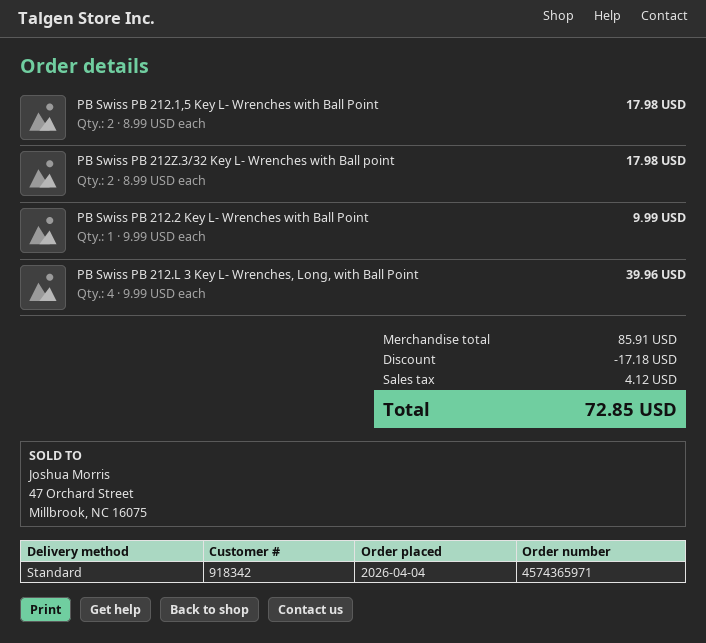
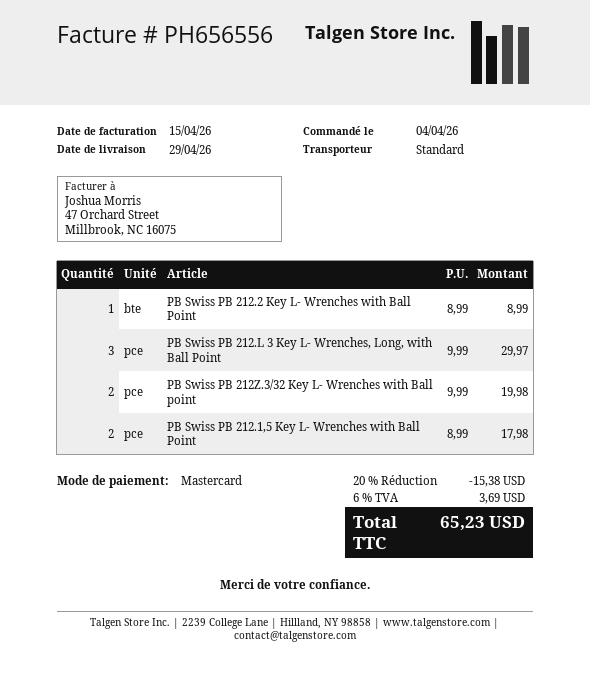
PB Swiss PB 212Z.3/32 Key L- Wrenches with Ball point: 2 x 8.99 = 17.98 -> 2 x 9.99 = 19.98
PB Swiss PB 212.2 Key L- Wrenches with Ball Point: 1 x 9.99 = 9.99 -> 1 x 8.99 = 8.99
PB Swiss PB 212.L 3 Key L- Wrenches, Long, with Ball Point: 4 x 9.99 = 39.96 -> 3 x 9.99 = 29.97
discount: 17.18 -> 15.38
tax: 4.12 -> 3.69
total: 72.85 -> 65.23

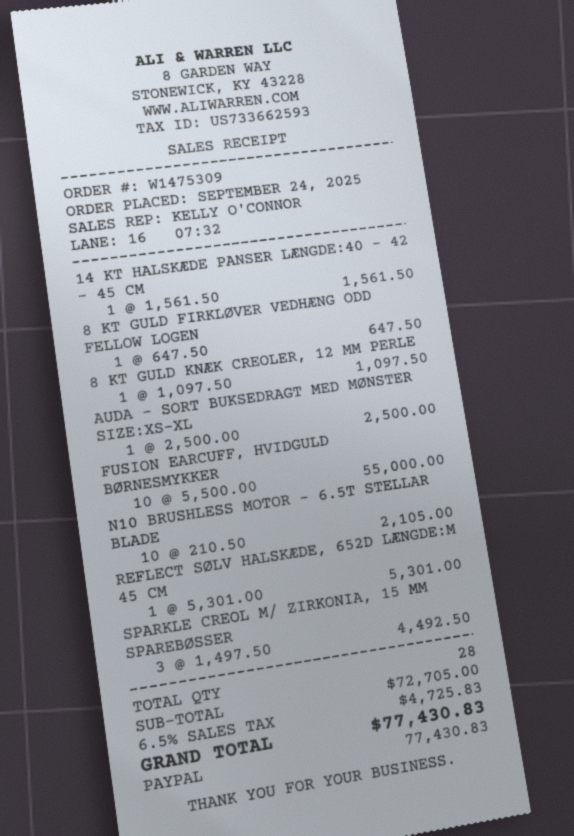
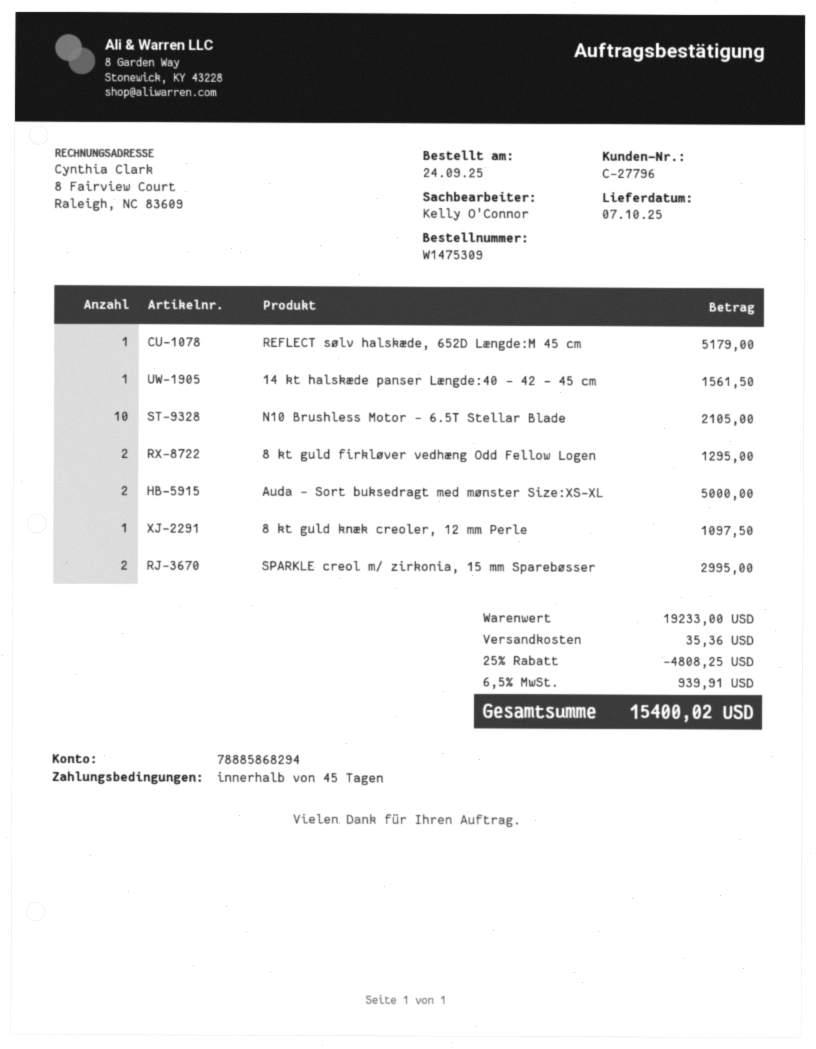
8 KT GULD FIRKLØVER VEDHÆNG ODD FELLOW LOGEN: 1 for 647.50 -> 2 for 1295.00
AUDA - SORT BUKSEDRAGT MED MØNSTER SIZE:XS-XL: 1 for 2500.00 -> 2 for 5000.00
FUSION EARCUFF, HVIDGULD BØRNESMYKKER: 10 for 55000.00 -> none
REFLECT SØLV HALSKÆDE, 652D LÆNGDE:M 45 CM: 1 for 5301.00 -> 1 for 5179.00
SPARKLE CREOL M/ ZIRKONIA, 15 MM SPAREBØSSER: 3 for 4492.50 -> 2 for 2995.00
subtotal: 72705.00 -> 19233.00
discount: none -> 25% = 4808.25
shipping: none -> 35.36
tax: 6.5% = 4725.83 -> 6.5% = 939.91
total: 77430.83 -> 15400.02

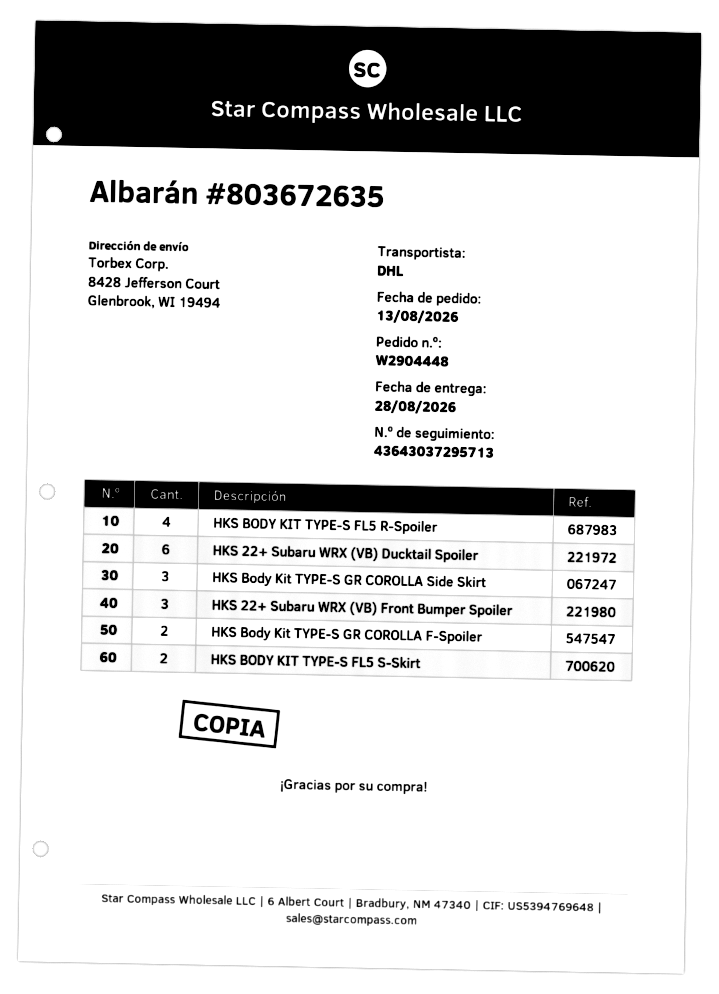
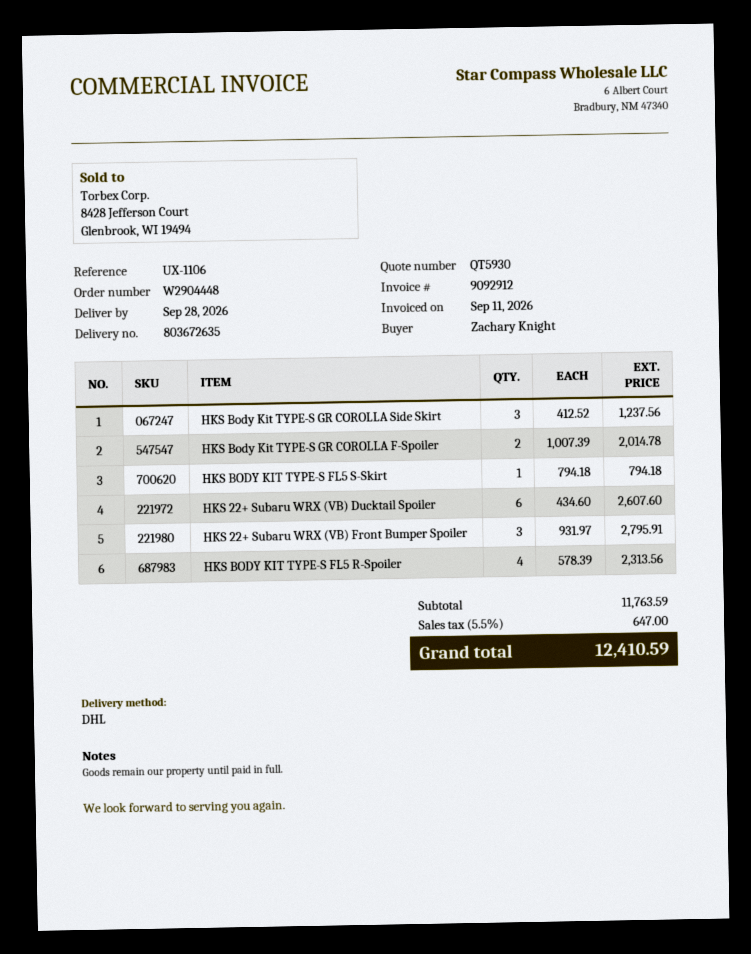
delivery date: 2026-08-28 -> 2026-09-28
HKS BODY KIT TYPE-S FL5 S-Skirt: 2 -> 1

** Required action **
The lines from the start of the records above through the line that holds "REFLECT SØLV HALSKÆDE, 652D" are to be copied exactly, both ends included, and no pictures are to be copied.

** Response to this exercise **
PB Swiss PB 212Z.3/32 Key L- Wrenches with Ball point: 2 x 8.99 = 17.98 -> 2 x 9.99 = 19.98
PB Swiss PB 212.2 Key L- Wrenches with Ball Point: 1 x 9.99 = 9.99 -> 1 x 8.99 = 8.99
PB Swiss PB 212.L 3 Key L- Wrenches, Long, with Ball Point: 4 x 9.99 = 39.96 -> 3 x 9.99 = 29.97
discount: 17.18 -> 15.38
tax: 4.12 -> 3.69
total: 72.85 -> 65.23

8 KT GULD FIRKLØVER VEDHÆNG ODD FELLOW LOGEN: 1 for 647.50 -> 2 for 1295.00
AUDA - SORT BUKSEDRAGT MED MØNSTER SIZE:XS-XL: 1 for 2500.00 -> 2 for 5000.00
FUSION EARCUFF, HVIDGULD BØRNESMYKKER: 10 for 55000.00 -> none
REFLECT SØLV HALSKÆDE, 652D LÆNGDE:M 45 CM: 1 for 5301.00 -> 1 for 5179.00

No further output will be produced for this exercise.